Schema Engine
The schema engine transforms, coerces, and merges data from multiple sources into your defined output shape.
Overview#
The schema engine is the core of Braids. It takes raw records from connectors, applies field mapping expressions, coerces values to the target types, and merges records from multiple sources. You define the output shape — Braids maps upstream data into it.
This inverts the typical integration model: instead of conforming to an aggregator's fixed schema, you declare exactly the fields and types you need, and the engine handles the rest.
Field Mapping DSL#
The mapping DSL supports three expression types for transforming upstream fields into your schema.
1. Direct field reference
Use the field name from the upstream source to extract its value directly:
mapping:
email: email
name: customer_name
This extracts the field value directly: record["email"] → email, record["customer_name"] → name.
2. String literals
Quoted strings produce static values:
mapping:
source: "'stripe'"
prefix: "'usr_'"
Single-quoted strings inside the expression are literal values.
3. Concatenation
Join fields and literals with +:
mapping:
id: "'stripe_' + id"
name: first_name + ' ' + last_name
label: "'[' + status + '] ' + title"
Complete example
Here is a full endpoint configuration using all three expression types across two sources:
endpoints:
/customers:
schema: customers
sources:
- connector: stripe
resource: customers
mapping:
id: "'stripe_' + id" # literal + field
email: email # direct reference
name: name # direct reference
source: "'stripe'" # literal only
created_at: created # direct reference
- connector: shopify
resource: customers
mapping:
id: "'shopify_' + id"
email: email
name: first_name + ' ' + last_name # multi-field concat
source: "'shopify'"
created_at: created_at
Type Coercion#
The schema engine coerces every mapped value to the type declared in the schema. This ensures a consistent output shape regardless of upstream quirks.
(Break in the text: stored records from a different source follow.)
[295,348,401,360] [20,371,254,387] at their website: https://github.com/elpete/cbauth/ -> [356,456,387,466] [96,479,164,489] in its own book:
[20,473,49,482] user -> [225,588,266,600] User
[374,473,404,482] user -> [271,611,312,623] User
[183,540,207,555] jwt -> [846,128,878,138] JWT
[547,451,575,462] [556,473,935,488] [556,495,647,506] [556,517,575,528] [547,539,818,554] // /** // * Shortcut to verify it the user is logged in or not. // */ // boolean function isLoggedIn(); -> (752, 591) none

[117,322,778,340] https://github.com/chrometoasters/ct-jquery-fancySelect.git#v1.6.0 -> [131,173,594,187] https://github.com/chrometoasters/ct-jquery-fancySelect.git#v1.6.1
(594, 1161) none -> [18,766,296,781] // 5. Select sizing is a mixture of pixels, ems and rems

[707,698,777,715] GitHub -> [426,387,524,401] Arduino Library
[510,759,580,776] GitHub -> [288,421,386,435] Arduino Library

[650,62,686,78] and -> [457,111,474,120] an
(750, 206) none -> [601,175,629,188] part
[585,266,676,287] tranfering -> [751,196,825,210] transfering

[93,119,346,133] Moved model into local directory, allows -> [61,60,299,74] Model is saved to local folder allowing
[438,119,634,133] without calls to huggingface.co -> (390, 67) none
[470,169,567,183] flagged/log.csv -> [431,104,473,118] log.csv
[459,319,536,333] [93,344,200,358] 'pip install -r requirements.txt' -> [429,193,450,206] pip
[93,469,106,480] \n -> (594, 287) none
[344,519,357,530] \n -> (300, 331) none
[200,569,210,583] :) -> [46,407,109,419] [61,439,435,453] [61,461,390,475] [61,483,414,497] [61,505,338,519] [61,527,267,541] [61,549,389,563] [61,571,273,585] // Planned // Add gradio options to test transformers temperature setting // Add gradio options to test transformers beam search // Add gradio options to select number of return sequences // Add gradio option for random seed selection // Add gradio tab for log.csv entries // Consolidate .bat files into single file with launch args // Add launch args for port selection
| Target Type | Input | Behavior | Example |
|---|---|---|---|
string |
any | Formats using Go's %v |
42 → "42", true → "true" |
int |
float64 | Truncates decimal | 19.99 → 19 |
int |
string | Parses integer | "42" → 42 |
int |
int | Passthrough | 42 → 42 |
float |
int | Converts to float | 42 → 42.0 |
float |
string | Parses float | "19.99" → 19.99 |
float |
float64 | Passthrough | 19.99 → 19.99 |
datetime |
Unix int/float | Converts to RFC 3339 | 1710158400 → "2024-03-11T12:00:00Z" |
datetime |
ISO string | Normalizes to RFC 3339 | "2024-03-11" → "2024-03-11T00:00:00Z" |
any |
nil | Returns nil | nil → nil |
If a string cannot be parsed to the target numeric type, the original value is returned unchanged.
Datetime Handling#
All datetime fields are normalized to RFC 3339 format (2006-01-02T15:04:05Z07:00). The engine accepts a variety of input formats and converts them to a consistent representation.
Unix timestamps
Both integer and floating-point Unix timestamps are converted. Sub-second precision from floats is preserved internally, but the RFC 3339 output format truncates to whole seconds.
Accepted string formats
- RFC 3339 —
2024-03-11T12:00:00Z - ISO 8601 with timezone —
2024-03-11T12:00:00+05:00 - ISO 8601 without timezone —
2024-03-11T12:00:00(treated as UTC) - Date only —
2024-03-11(midnight UTC)
Before/after examples
Input → Output
1710158400 → "2024-03-11T12:00:00Z"
1710158400.5 → "2024-03-11T12:00:00Z"
"2024-03-11" → "2024-03-11T00:00:00Z"
"2024-03-11T12:00:00" → "2024-03-11T12:00:00Z"
"2024-03-11T12:00:00Z" → "2024-03-11T12:00:00Z"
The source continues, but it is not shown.